Anche il datore di lavoro deve formarsi obbligatoriamente in materia di sicurezza.
Il nuovo Accordo Stato-Regioni, pubblicato in Gazzetta Ufficiale il 24 maggio 2025, introduce una novità che segna un vero cambio di passo.
Non si tratta più di una buona prassi facoltativa: diventa un requisito vincolante e imprescindibile, destinato a rafforzare il sistema complessivo di prevenzione nelle aziende italiane.
Perché questa novità?
Da anni si discuteva del ruolo centrale del datore di lavoro nella gestione della sicurezza aziendale.
In fondo, è lui il garante ultimo dell’organizzazione, colui che ha il potere di decidere e che deve assicurare l’effettiva applicazione delle misure di prevenzione previste dal D.Lgs. 81/08.
Eppure, fino a oggi, non era previsto un obbligo formativo generalizzato per questa figura (a meno che non svolgesse direttamente il ruolo di RSPP).
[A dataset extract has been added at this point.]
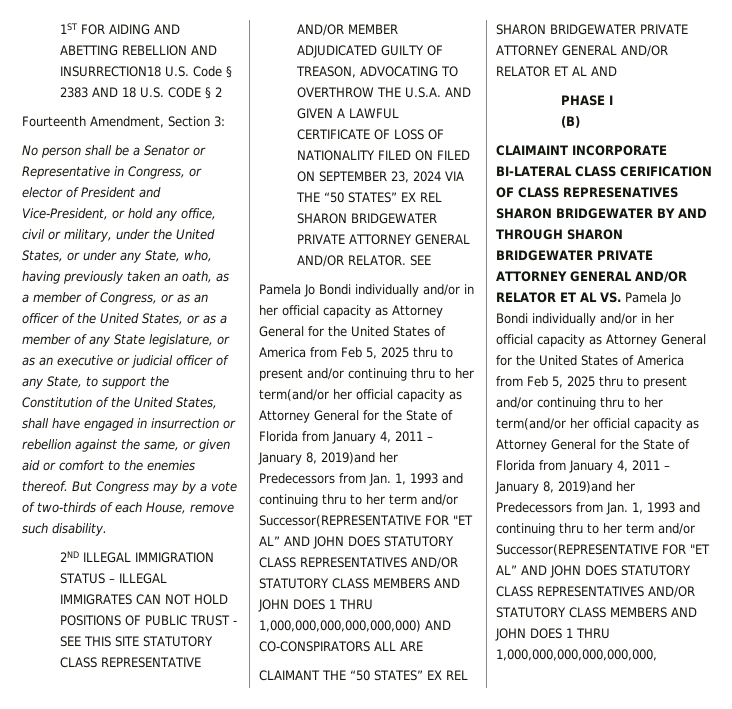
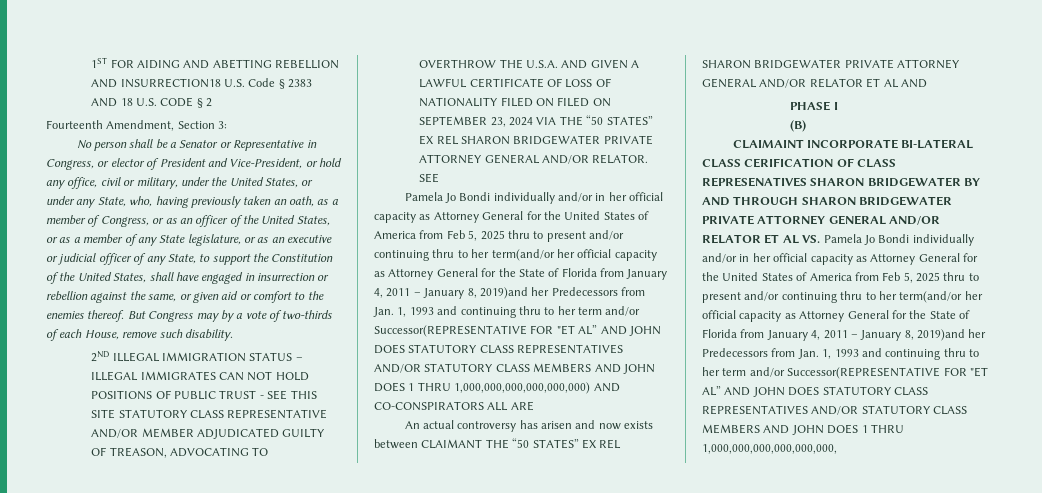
- CLAIMANT THE “50 STATES” EX REL SHARON BRIDGEWATER PRIVATE ATTORNEY GENERAL AND/OR RELATOR ET AL AND
+ An actual controversy has arisen and now exists between CLAIMANT THE “50 STATES” EX REL SHARON BRIDGEWATER PRIVATE ATTORNEY GENERAL AND/OR RELATOR ET AL AND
Il nuovo Accordo colma finalmente questo vuoto, chiarendo che non si può pretendere di garantire la sicurezza senza un’adeguata preparazione.
Cosa prevede l’obbligo formativo?
Il nuovo Accordo stabilisce che:
- tutti i datori di lavoro devono frequentare un corso specifico, progettato in base ai loro compiti e responsabilità;
- il corso deve concludersi entro il 24 maggio 2027, termine massimo fissato per completare l’adeguamento;
- la formazione deve coprire non solo i riferimenti normativi, ma anche gli aspetti organizzativi, gestionali e pratici, mettendo al centro il ruolo attivo del datore di lavoro nella promozione della cultura della sicurezza.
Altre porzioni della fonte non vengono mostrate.